-------- Records for the task
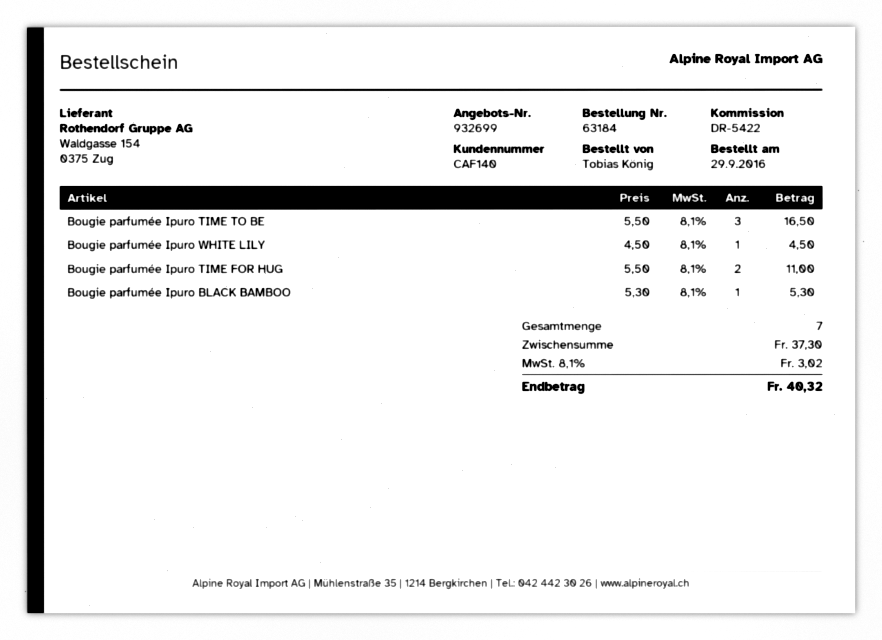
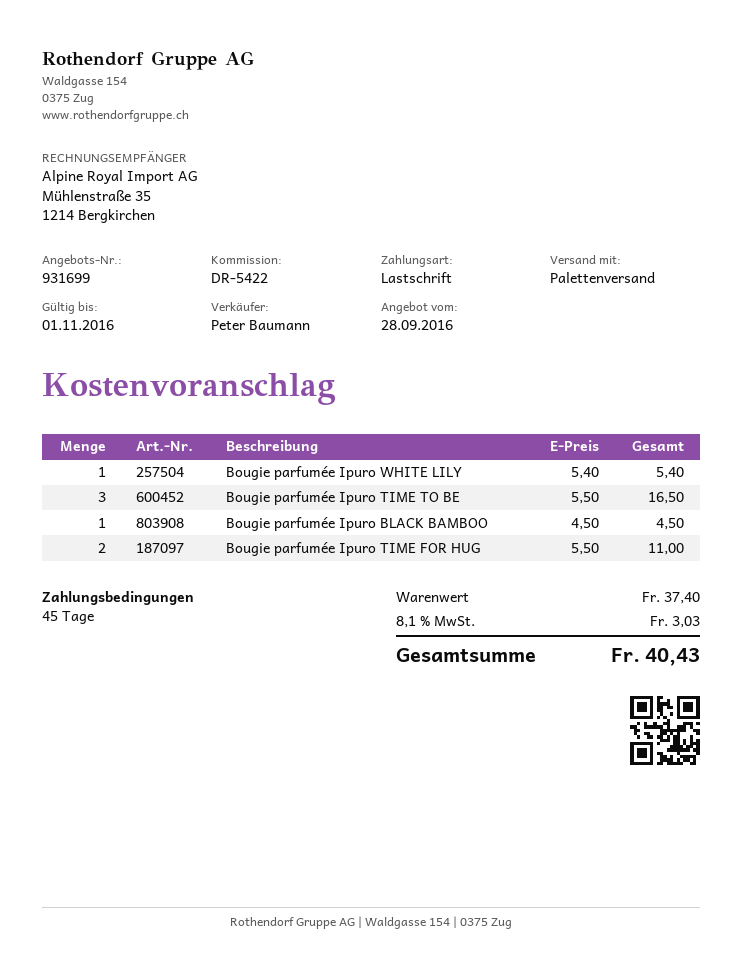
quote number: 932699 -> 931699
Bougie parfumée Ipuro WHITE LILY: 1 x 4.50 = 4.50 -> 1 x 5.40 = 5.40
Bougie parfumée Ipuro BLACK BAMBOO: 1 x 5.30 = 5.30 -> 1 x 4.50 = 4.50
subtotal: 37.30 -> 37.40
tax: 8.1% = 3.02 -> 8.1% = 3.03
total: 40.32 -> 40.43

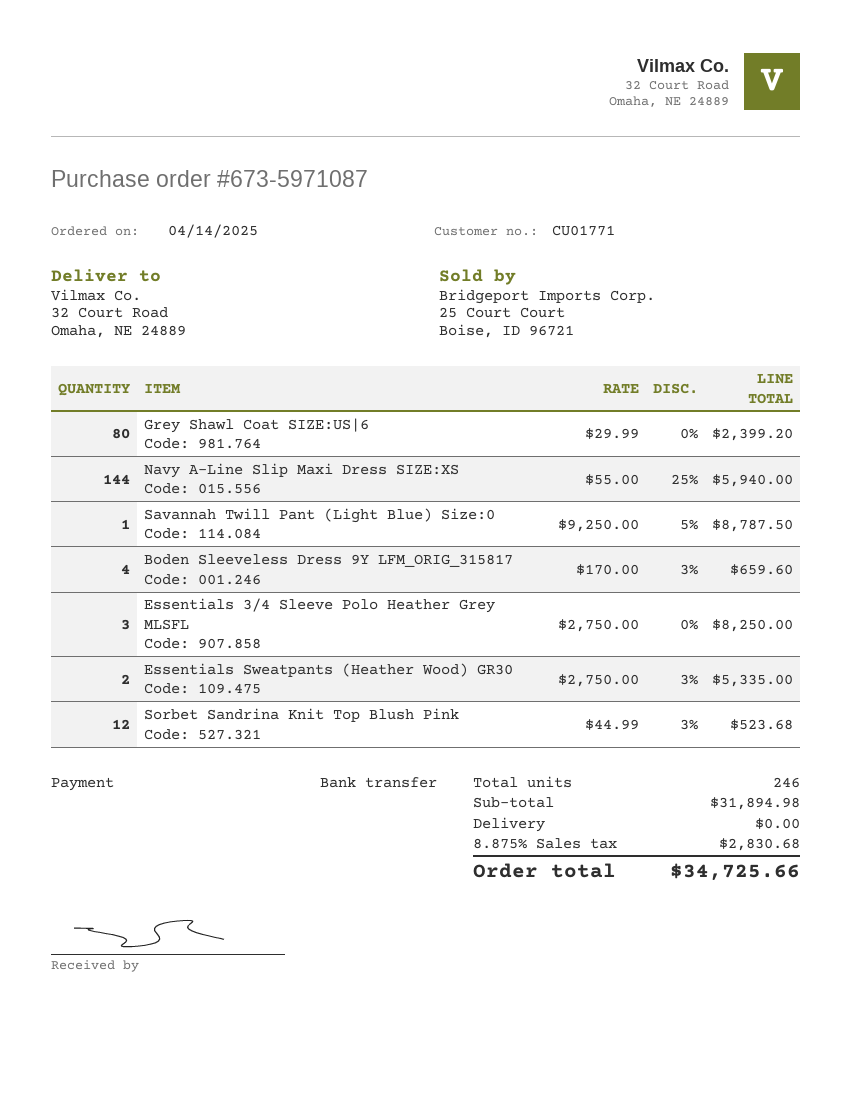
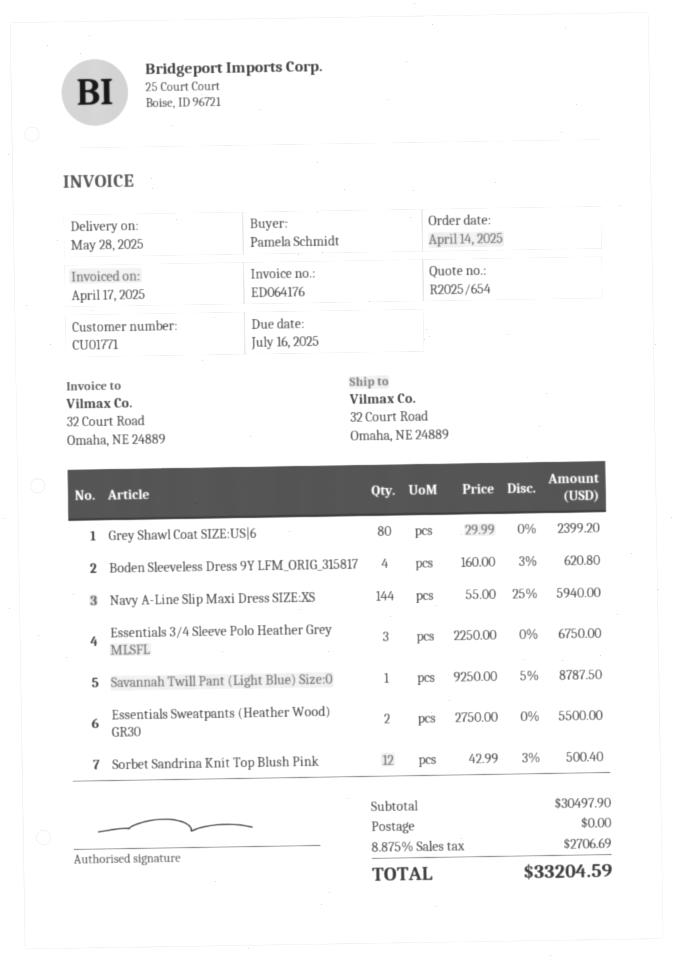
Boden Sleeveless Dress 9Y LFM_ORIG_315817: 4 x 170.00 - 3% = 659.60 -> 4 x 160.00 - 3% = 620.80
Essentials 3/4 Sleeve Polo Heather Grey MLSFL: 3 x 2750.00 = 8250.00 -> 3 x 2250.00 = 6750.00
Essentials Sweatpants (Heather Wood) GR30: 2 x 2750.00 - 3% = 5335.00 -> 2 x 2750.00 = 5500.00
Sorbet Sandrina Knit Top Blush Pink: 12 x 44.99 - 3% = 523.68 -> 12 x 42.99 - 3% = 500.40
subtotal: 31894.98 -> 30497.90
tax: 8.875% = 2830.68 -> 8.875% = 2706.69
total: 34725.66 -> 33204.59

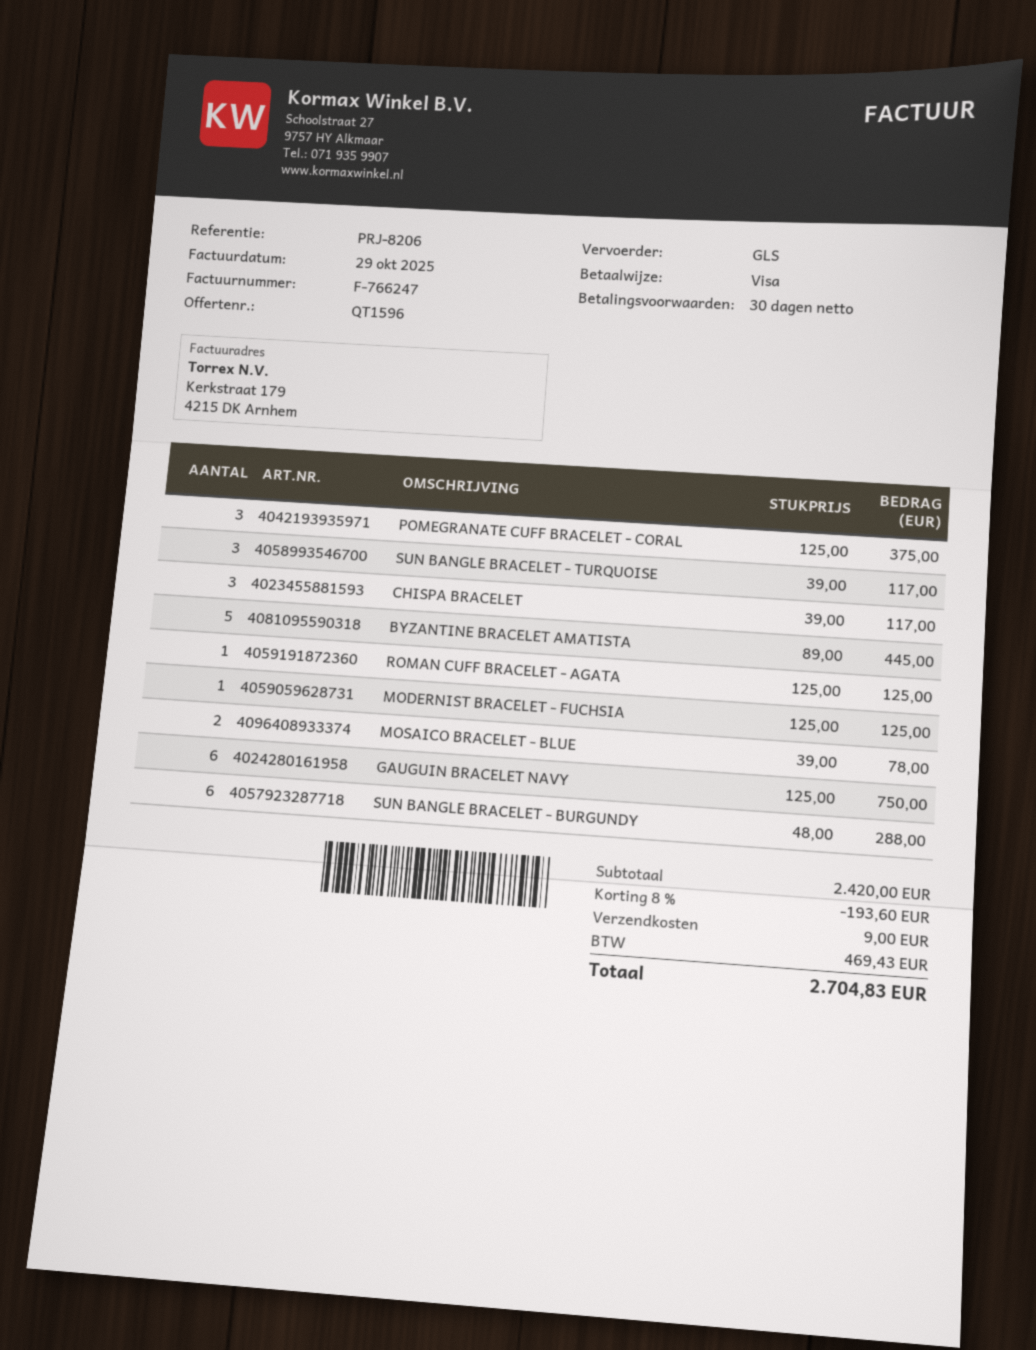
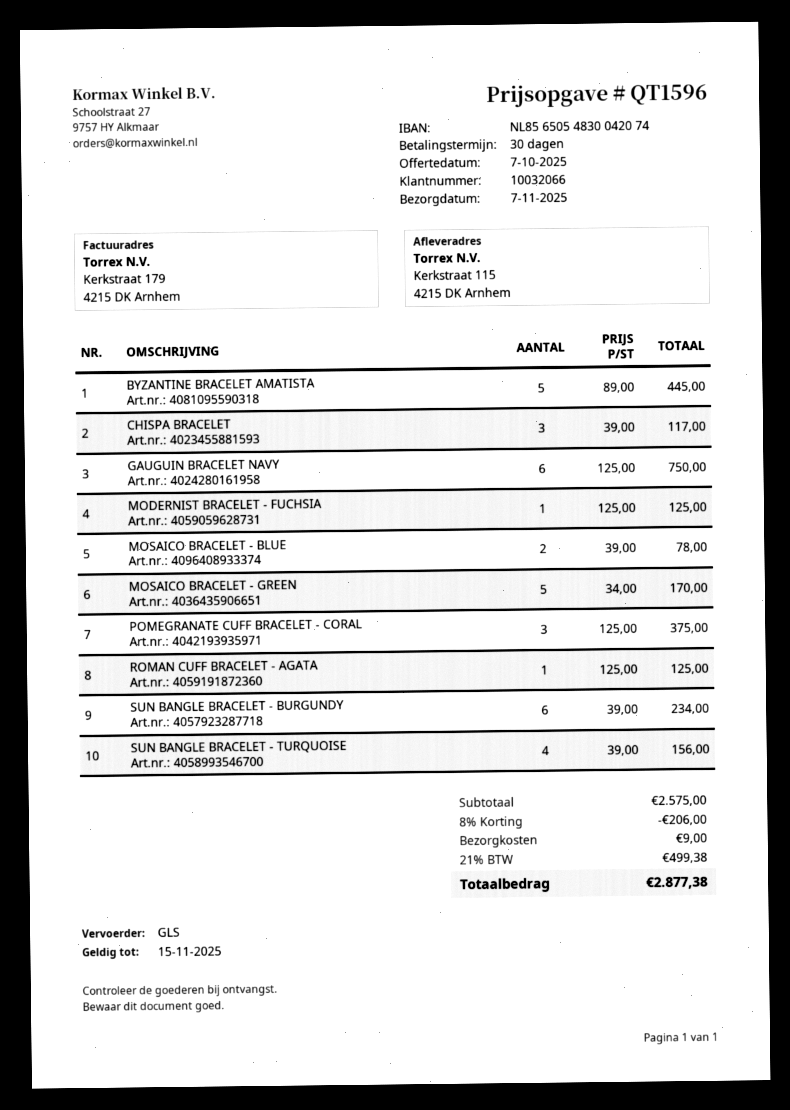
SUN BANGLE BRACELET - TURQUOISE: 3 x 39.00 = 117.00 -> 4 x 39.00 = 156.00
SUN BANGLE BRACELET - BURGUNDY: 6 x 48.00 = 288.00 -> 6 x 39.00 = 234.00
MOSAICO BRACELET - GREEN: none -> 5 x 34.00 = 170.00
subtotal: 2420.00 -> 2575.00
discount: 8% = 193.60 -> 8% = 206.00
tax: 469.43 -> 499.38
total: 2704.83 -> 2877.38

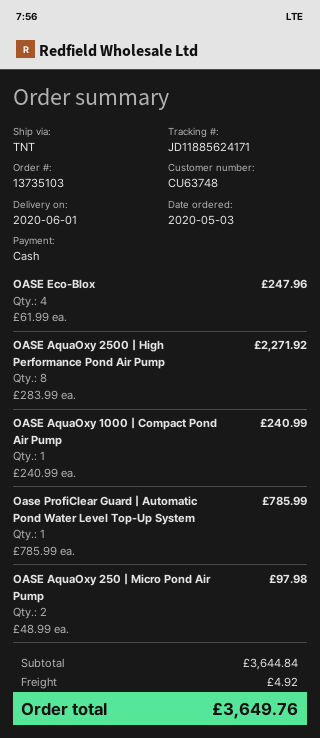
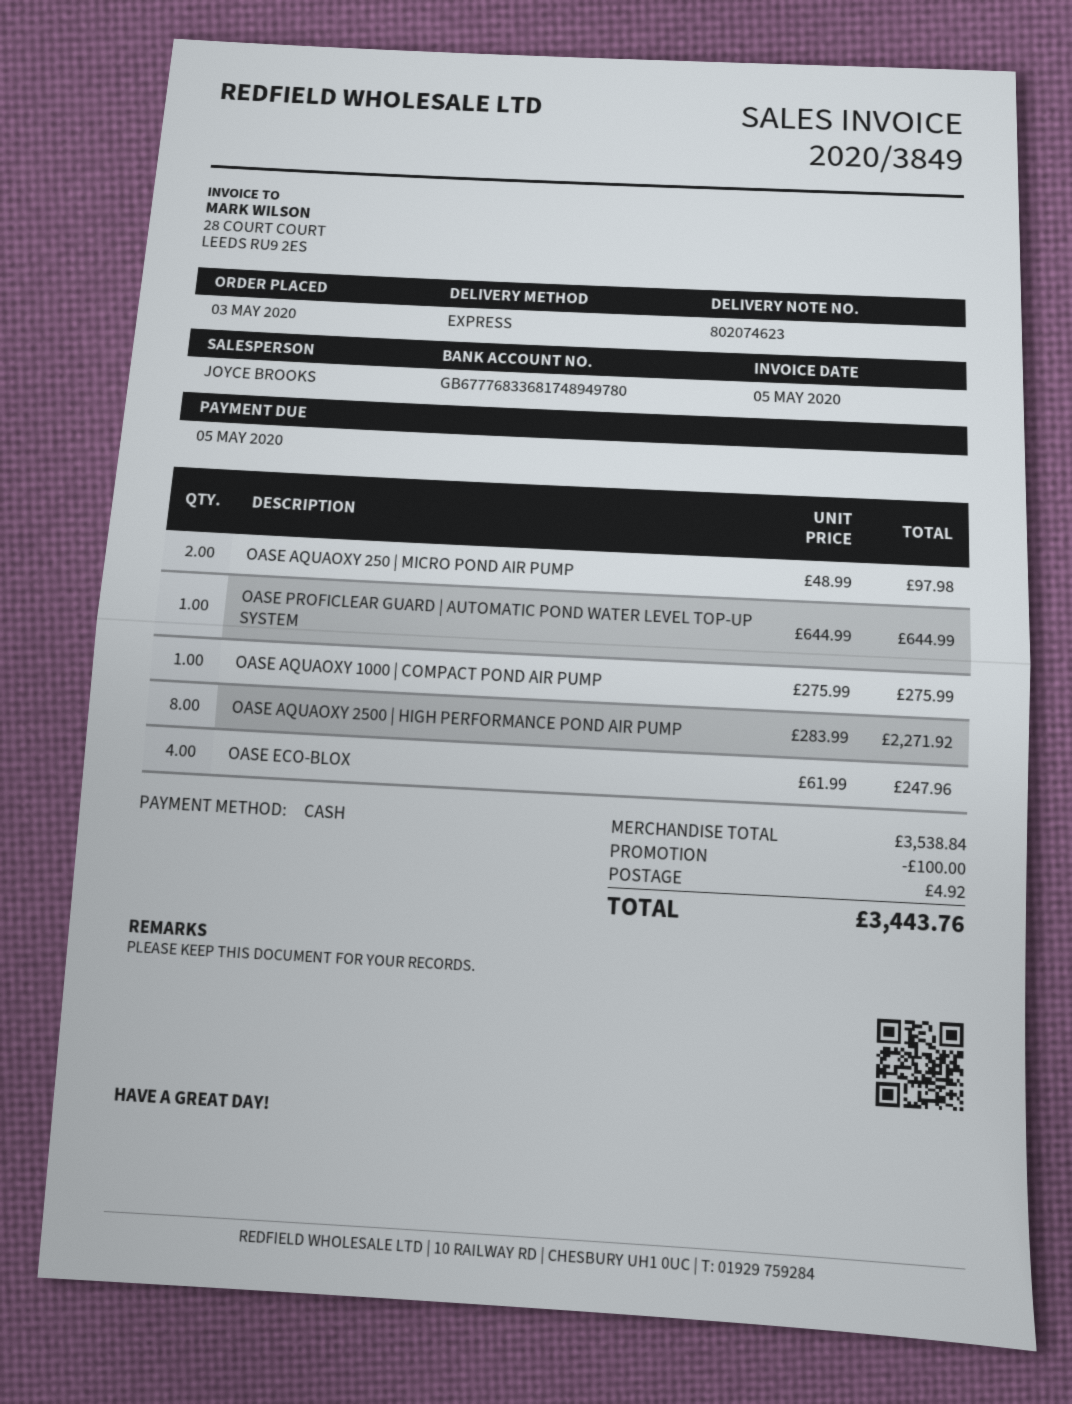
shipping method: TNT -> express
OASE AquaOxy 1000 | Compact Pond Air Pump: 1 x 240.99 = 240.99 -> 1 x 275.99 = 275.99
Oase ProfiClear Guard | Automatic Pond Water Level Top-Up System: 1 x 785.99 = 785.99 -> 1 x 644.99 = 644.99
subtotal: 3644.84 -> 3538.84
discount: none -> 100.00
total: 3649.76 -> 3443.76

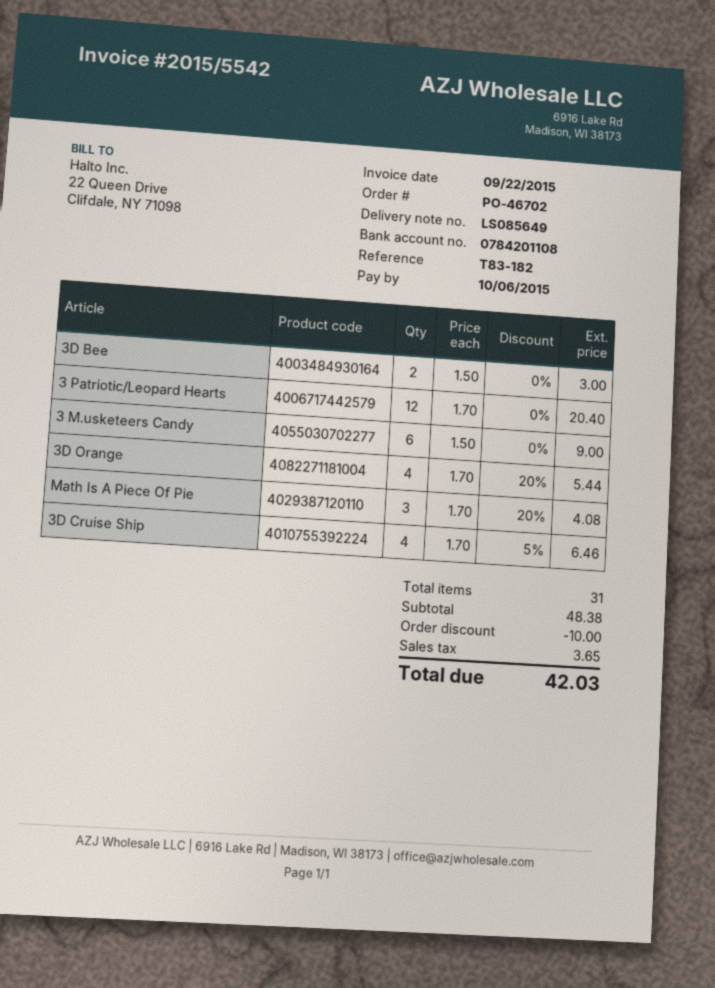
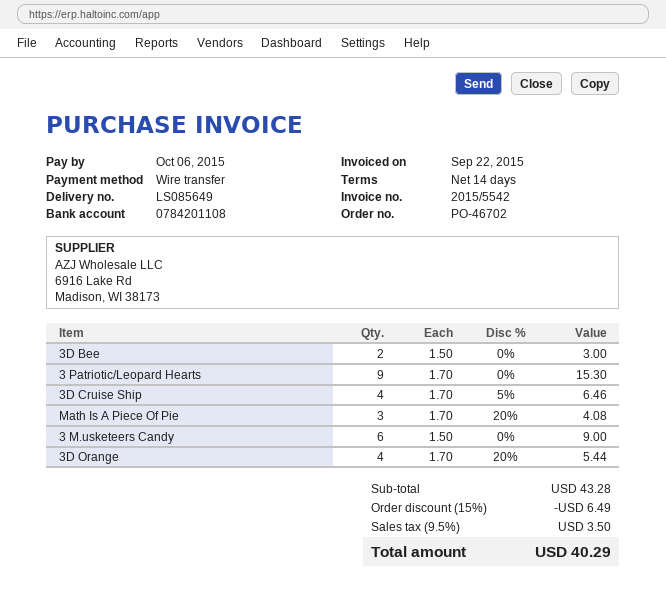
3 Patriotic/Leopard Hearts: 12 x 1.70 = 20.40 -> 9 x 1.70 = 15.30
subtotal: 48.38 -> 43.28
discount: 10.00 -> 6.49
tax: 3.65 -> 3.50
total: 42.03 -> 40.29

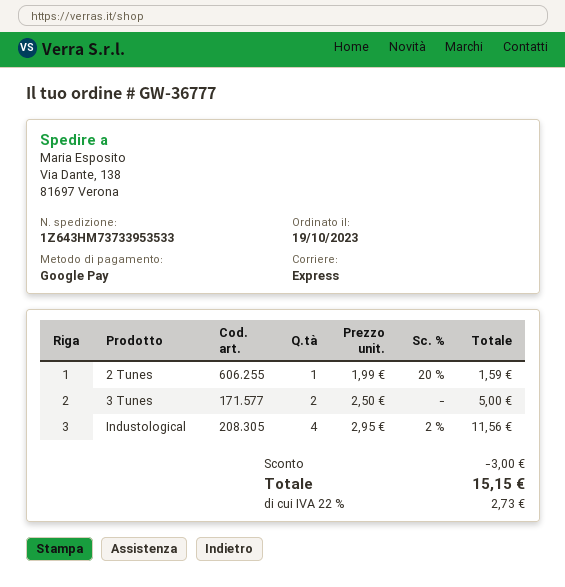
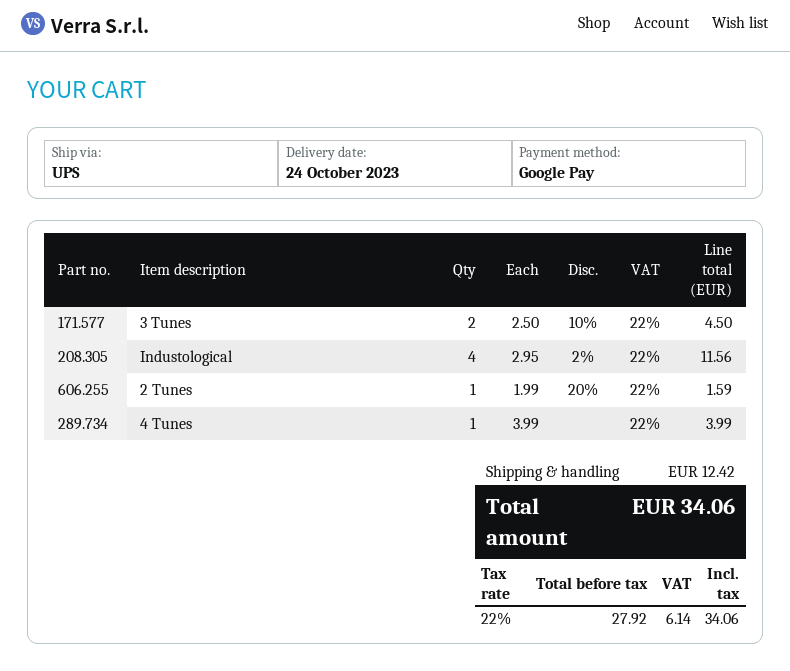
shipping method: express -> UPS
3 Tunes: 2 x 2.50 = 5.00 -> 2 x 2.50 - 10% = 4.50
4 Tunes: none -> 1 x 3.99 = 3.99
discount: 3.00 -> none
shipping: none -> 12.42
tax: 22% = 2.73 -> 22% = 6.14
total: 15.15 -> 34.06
----------------
About this task:
Over all the entries, say how many lines hold the string "Pond". The reply is the number alone.

Exercise output:
2